Content revision data:
===============
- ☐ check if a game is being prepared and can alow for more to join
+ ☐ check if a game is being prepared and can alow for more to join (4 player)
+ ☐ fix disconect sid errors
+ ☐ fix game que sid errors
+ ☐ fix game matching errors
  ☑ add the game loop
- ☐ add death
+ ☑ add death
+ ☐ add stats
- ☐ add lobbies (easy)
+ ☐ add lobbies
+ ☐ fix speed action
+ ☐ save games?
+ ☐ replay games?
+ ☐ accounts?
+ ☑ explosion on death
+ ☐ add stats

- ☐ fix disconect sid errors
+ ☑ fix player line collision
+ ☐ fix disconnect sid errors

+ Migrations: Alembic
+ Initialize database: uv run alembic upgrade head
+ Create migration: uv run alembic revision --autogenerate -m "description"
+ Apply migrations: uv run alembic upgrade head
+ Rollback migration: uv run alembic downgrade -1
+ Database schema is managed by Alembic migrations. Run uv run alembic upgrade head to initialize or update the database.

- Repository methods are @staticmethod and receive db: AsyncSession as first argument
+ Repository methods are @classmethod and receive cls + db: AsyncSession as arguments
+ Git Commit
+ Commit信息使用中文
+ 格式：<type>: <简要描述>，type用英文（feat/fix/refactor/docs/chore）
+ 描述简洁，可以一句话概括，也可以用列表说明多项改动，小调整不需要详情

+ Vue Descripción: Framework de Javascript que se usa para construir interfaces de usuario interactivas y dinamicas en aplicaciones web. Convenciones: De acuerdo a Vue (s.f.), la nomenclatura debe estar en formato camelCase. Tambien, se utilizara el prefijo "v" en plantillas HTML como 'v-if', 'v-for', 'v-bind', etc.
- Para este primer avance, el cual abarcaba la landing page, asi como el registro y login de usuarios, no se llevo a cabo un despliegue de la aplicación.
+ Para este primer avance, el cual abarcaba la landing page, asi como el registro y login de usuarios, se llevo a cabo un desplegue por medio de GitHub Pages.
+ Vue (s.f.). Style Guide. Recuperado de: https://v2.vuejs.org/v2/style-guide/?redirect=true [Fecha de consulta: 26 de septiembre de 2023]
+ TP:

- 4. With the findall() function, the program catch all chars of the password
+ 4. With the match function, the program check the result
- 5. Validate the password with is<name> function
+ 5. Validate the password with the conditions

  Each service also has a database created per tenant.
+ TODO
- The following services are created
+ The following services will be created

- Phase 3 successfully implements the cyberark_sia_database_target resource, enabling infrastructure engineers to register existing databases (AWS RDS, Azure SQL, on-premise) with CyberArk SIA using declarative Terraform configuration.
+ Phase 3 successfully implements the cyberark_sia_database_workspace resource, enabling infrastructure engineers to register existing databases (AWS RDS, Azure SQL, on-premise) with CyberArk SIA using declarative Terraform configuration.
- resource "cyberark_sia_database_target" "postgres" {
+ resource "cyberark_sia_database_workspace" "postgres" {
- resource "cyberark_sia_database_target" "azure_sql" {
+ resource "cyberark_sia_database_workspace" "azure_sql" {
===============
▶ [Instructions to follow]:
Reproduce every line of the records containing the string "successfully".

▶ [Solution for this problem]:
- Phase 3 successfully implements the cyberark_sia_database_target resource, enabling infrastructure engineers to register existing databases (AWS RDS, Azure SQL, on-premise) with CyberArk SIA using declarative Terraform configuration.
+ Phase 3 successfully implements the cyberark_sia_database_workspace resource, enabling infrastructure engineers to register existing databases (AWS RDS, Azure SQL, on-premise) with CyberArk SIA using declarative Terraform configuration.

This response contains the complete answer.